Rezension

Sean Duffy in der fünften Runde

Rain Dogs - Adrian McKinty

Rain Dogs
von Adrian McKinty

Die Sean Duffy-Reihe des nordirischen Autors Adrian McKinty, mit das Beste, was es momentan im Krimibereich gibt, geht mit „Rain Dogs“ in die fünfte Runde, und wie bereits bei dem Vorgänger „Gun Street Girl“ ist der Titel einem Song (und einem Album) des amerikanischen Musikers Tom Waits entlehnt.

Ein „rain dog“ ist, wie der Begriff ahnen lässt, ein Hund im Regen, dessen größter Wunsch es ist, den Weg nach Hause zu finden, was ihm aber nicht möglich ist, da der Regen alle Spuren weggewaschen hat. Im übertragenen Sinne wird er für die Menschen, die ihr Heim verloren haben, auf der Straße leben und nichts haben als die Erinnerungen an bessere Zeiten, verwendet.

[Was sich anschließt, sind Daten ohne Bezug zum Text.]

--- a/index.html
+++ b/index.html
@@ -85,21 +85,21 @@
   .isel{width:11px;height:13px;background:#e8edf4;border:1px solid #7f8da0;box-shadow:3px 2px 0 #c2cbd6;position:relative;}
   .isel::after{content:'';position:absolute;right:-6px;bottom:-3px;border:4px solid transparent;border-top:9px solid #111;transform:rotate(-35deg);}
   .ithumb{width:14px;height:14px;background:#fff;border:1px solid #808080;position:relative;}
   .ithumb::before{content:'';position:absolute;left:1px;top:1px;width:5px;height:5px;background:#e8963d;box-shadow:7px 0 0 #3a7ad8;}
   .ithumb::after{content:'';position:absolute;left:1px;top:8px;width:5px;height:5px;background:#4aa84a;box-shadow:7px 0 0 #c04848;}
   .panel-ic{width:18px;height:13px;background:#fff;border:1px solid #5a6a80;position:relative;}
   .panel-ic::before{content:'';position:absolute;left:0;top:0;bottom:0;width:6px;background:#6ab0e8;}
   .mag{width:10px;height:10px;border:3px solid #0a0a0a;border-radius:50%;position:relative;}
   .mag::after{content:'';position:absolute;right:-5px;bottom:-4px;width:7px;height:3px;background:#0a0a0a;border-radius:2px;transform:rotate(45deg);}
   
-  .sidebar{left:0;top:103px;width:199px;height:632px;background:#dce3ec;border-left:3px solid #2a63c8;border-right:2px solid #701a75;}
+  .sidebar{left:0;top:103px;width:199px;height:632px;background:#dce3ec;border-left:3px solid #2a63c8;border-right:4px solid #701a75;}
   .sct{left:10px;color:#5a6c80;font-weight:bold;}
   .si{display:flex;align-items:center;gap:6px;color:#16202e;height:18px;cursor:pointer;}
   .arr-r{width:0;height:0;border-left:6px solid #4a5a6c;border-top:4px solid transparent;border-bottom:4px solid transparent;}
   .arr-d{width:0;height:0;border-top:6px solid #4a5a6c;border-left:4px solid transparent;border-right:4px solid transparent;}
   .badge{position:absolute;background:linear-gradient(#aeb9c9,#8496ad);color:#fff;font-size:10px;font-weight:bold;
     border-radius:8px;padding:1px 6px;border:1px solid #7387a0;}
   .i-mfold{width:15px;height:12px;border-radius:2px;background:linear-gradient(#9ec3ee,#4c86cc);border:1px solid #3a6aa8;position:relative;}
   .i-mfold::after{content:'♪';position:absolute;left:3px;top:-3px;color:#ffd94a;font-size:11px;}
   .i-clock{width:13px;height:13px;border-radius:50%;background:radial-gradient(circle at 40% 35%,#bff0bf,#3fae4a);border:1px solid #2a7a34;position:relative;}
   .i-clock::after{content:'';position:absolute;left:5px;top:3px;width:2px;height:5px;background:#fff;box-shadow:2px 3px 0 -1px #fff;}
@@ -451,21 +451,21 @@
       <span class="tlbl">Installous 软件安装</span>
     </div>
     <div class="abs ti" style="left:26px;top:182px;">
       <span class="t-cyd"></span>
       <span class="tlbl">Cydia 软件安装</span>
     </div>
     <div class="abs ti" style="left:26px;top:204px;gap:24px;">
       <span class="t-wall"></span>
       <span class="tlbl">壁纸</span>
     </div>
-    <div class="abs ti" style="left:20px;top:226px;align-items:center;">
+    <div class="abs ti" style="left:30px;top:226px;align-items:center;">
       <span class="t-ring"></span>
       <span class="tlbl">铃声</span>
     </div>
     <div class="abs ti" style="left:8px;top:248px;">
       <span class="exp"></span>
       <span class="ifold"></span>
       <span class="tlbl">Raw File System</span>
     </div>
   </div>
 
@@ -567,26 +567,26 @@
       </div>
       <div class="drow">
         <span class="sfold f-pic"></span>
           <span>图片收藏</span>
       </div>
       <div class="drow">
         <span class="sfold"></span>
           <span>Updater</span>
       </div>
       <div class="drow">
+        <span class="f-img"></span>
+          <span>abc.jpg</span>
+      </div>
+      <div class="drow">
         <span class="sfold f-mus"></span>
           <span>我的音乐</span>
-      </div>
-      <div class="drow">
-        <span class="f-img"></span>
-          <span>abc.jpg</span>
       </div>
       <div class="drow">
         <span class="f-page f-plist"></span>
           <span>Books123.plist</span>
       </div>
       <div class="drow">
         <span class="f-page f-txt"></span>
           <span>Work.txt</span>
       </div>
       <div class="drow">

Nordirland, Ende der achtziger Jahre, die gewaltsamen Auseinandersetzungen („Troubles“) zwischen Katholiken und Protestanten dauern mittlerweile fast zwanzig Jahre an. Noch immer gehört es zur täglichen Routine von Sean Duffy und seinen Kollegen bei der Polizei den Unterboden ihrer Fahrzeuge nach angebrachten Bomben zu checken. Das Land ist meilenweit von der Normalität entfernt, die allgegenwärtige Gewalt bestimmt den Alltag. Die anhängigen Fälle sind jetzt auch nicht so der Kracher, oder kann man die Suche nach der verschwundenen Brieftasche eines finnischen Geschäftsmanns als den Raub des Jahrhunderts bezeichnen? Aber wenn der Vorgesetzte mit Nachdruck darauf besteht, dass man sich des Falls annehmen muss, weil der Finne Jobs nach Nordirland bringen könnte, kann er den Befehl schwerlich verweigern.

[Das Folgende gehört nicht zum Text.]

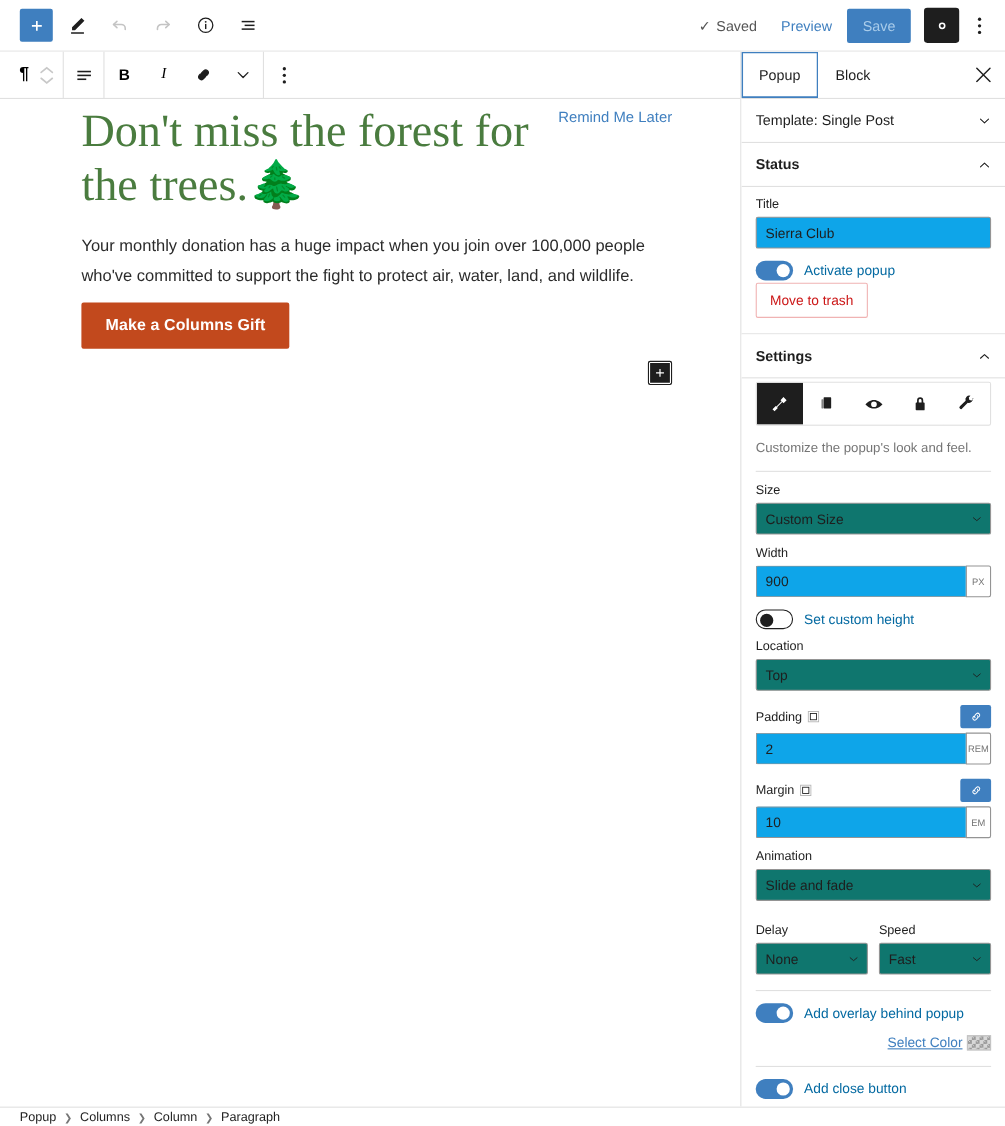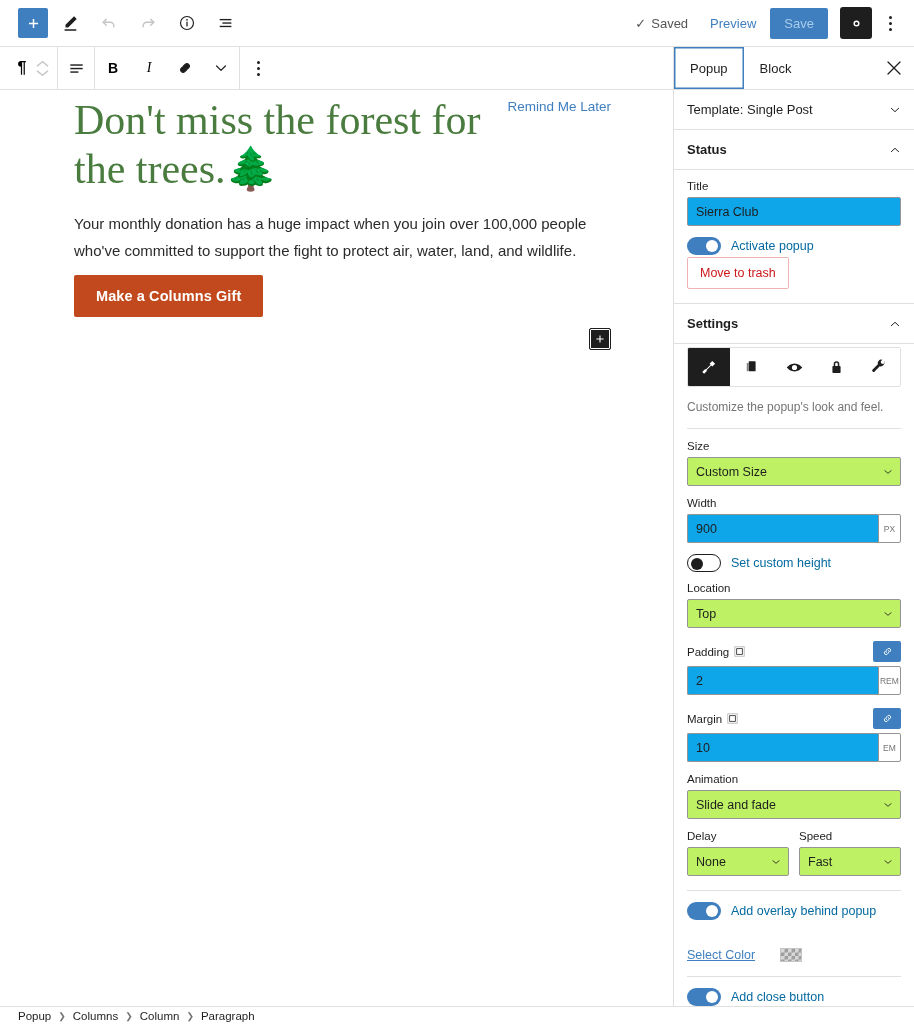--- a/index.html
+++ b/index.html
@@ -137,21 +137,21 @@
   .fld-label { font-size: 11.5px; color: #1e1e1e; margin-bottom: 5px; display: block; }
   .txt-input {
     width: 100%; height: 29px; border: 1px solid #949494; border-radius: 2px;
     padding: 0 8px; font-size: 12.5px; font-family: "Liberation Sans", sans-serif;
     color: #1e1e1e; background: #0ea5e9;
   }
   .sel-input {
     width: 100%; height: 29px; border: 1px solid #949494; border-radius: 2px;
     padding: 0 22px 0 8px; font-size: 12.5px;
     font-family: "Liberation Sans", sans-serif; color: #1e1e1e;
-    background: #bef264; appearance: none; cursor: pointer;
+    background: #0f766e; appearance: none; cursor: pointer;
   }
   .sel-wrap { position: relative; }
   .sel-wrap .chev {
     position: absolute; right: 7px; top: 50%; transform: translateY(-50%);
     pointer-events: none;
   }
   .toggle-row { display: flex; align-items: center; gap: 10px; margin-top: 11px; }
   .toggle {
     width: 34px; height: 18px; border-radius: 9px; position: relative;
     cursor: pointer; flex-shrink: 0;
@@ -192,25 +192,25 @@
     display: flex; align-items: center; justify-content: center;
     font-size: 8.5px; color: #757575; background: #fff;
   }
   .label-row { display: flex; align-items: center; justify-content: space-between; margin-top: 13px; }
   .label-row .lbl { font-size: 11.5px; display: flex; align-items: center; gap: 5px; }
   .link-btn {
     width: 28px; height: 21px; background: #3f7fbf; border: none; border-radius: 2px;
     display: flex; align-items: center; justify-content: center; cursor: pointer;
   }
   .link-btn svg { stroke: #fff; fill: none; }
-  .two-col { display: flex; gap: 10px; margin-top: 11px; }
+  .two-col { display: flex; gap: 10px; margin-top: 21px; }
   .two-col > div { flex: 1; min-width: 0; }
   .hr { height: 1px; background: #e0e0e0; margin: 14px 0 0 0; }
   #select-color-row {
-    display: flex; align-items: center; gap: 25px; margin-top: 28px;
+    display: flex; align-items: center; justify-content: flex-end; gap: 4px; margin-top: 11px;
   }
   #select-color-link {
     font-size: 12.5px; color: #3f7fbf; text-decoration: underline; cursor: pointer;
   }
   #color-swatch {
     width: 22px; height: 14px; border: 1px solid #c4c4c4;
     background-image:
       linear-gradient(45deg, #9a9a9a 25%, transparent 25%, transparent 75%, #9a9a9a 75%),
       linear-gradient(45deg, #9a9a9a 25%, transparent 25%, transparent 75%, #9a9a9a 75%);
     background-size: 7px 7px; background-position: 0 0, 3.5px 3.5px;

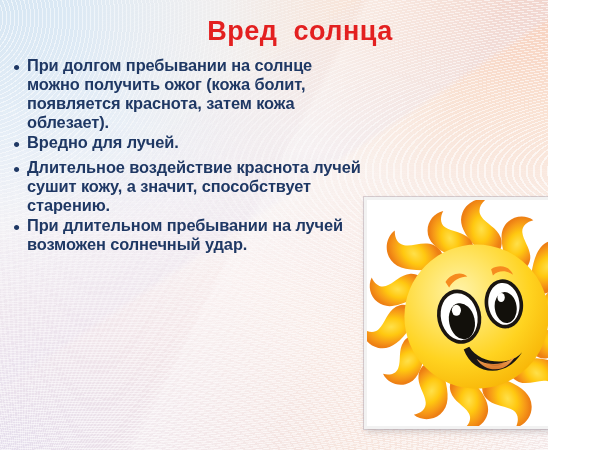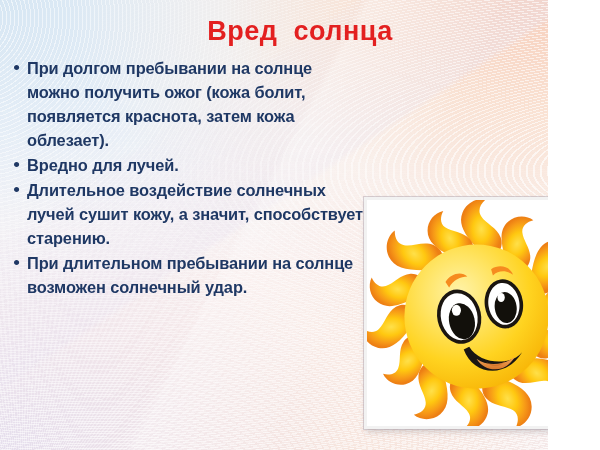--- a/index.html
+++ b/index.html
@@ -176,21 +176,21 @@
     text-align: center;
     font-weight: normal;
   }
 
   .bullet-text {
     flex: 1 1 auto;
     color: #1F3864;
     font-family: "Liberation Sans", sans-serif;
     font-weight: bold;
     font-size: 16.4px;
-    line-height: 24px;
+    line-height: 19px;
     letter-spacing: -0.1px;
   }
 
   
   #sun-frame {
     position: absolute;
     left: 364px;
     top: 197px;
     width: 225px;
     height: 232px;
@@ -230,26 +230,26 @@
       <span class="bullet-text">При долгом  пребывании на солнце можно получить ожог (кожа болит, появляется краснота, затем кожа облезает).</span>
     </div>
 
     <div class="bullet-item">
       <span class="bullet-mark">•</span>
       <span class="bullet-text">Вредно для лучей.</span>
     </div>
 
     <div class="bullet-item">
       <span class="bullet-mark">•</span>
-      <span class="bullet-text">Длительное воздействие солнечных лучей сушит кожу, а значит, способствует старению.</span>
+      <span class="bullet-text">Длительное воздействие краснота лучей сушит кожу, а значит, способствует старению.</span>
     </div>
 
     <div class="bullet-item">
       <span class="bullet-mark">•</span>
-      <span class="bullet-text">При длительном пребывании на солнце возможен солнечный удар.</span>
+      <span class="bullet-text">При длительном пребывании на лучей возможен солнечный удар.</span>
     </div>
 
   </div>
 
   <div id="sun-frame">
     <svg id="sun-svg" viewBox="0 0 240 240" aria-label="Улыбающееся мультяшное солнце с лучами-языками пламени">
       <defs>
         <radialGradient id="discGrad" cx="38%" cy="33%" r="74%">
           <stop offset="0%" stop-color="#FFF3A8"></stop>
           <stop offset="34%" stop-color="#FFE463"></stop>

Nichts Neues unter der Sonne also, außer der Tatsache, dass Duffys Privatleben einmal mehr in Trümmern liegt, weil sich seine Freundin von ihm getrennt hat. Aber da gibt es ja diese attraktive Reporterin, bei der er sich Chancen ausrechnet. Aber auch daraus wird nichts, denn am nächsten Morgen wird ihre Leiche in Carrickfergus Castle gefunden. Die erste Vermutung geht Richtung Selbstmord, aber die Ergebnisse der Gerichtsmedizin lassen anderes vermuten. Und nachdem Duffy feststellt, dass das Notebook der Journalistin verschwunden ist, gehen bei ihm die Alarmglocken an. Offenbar war die Journalistin einer großen Sache auf der Spur, und es gibt Kräfte, die mit aller Macht die Veröffentlichung ihrer Ergebnisse verhindern wollen. Und diese Menschen schrecken auch nicht vor Mord zurück. Aber Duffy wäre nicht der, der er ist, wenn er sich nicht mit aller Macht in diesen Fall verbeißen würde, ganz gleich, ob er sich damit selbst in Gefahr bringt, wenn er die schmutzigen Verstrickungen und Geheimnisse der politischen und wirtschaftlichen Elite des Landes im Laufe seiner Ermittlungen enthüllt.

Es erstaunt mich immer wieder, wie es Adrian McKinty schafft, in jedem seiner Troubles-Romane dieses hohe Niveau zu halten. Die messerscharfen Dialoge, gepaart mit dem Zeitkolorit und den gesellschaftspolitischen Themen, die so ganz nebenbei eingeflochten werden, einfach genial. Ich bin ein bekennender Fan, gerade weil McKinty es wie kaum ein anderer Autor versteht, seine Leser im wahrsten Sinne des Wortes mit auf die Reise zu nehmen – nicht nur nach Belfast, sondern auch in diese Zeit der Troubles. Er kreiert mit wenigen Sätzen diese ganz besondere Atmosphäre, wie beispielsweise in dem Eingangskapitel mit Ali, dessen Gang durch die Menge man beim Lesen bildlich vor Augen hat. Dazu kommen die immer wieder eingestreuten Songtitel sowie die Erwähnung realer Personen, die dem Geschriebenen Authentizität verleihen.

Und es geht weiter. „Police at the station and they don’t look friendly” (Duffy, Bd. 6) ist im Original bereits erhältlich. Ich hoffe nur, dass der Verlag den Titel beibehält.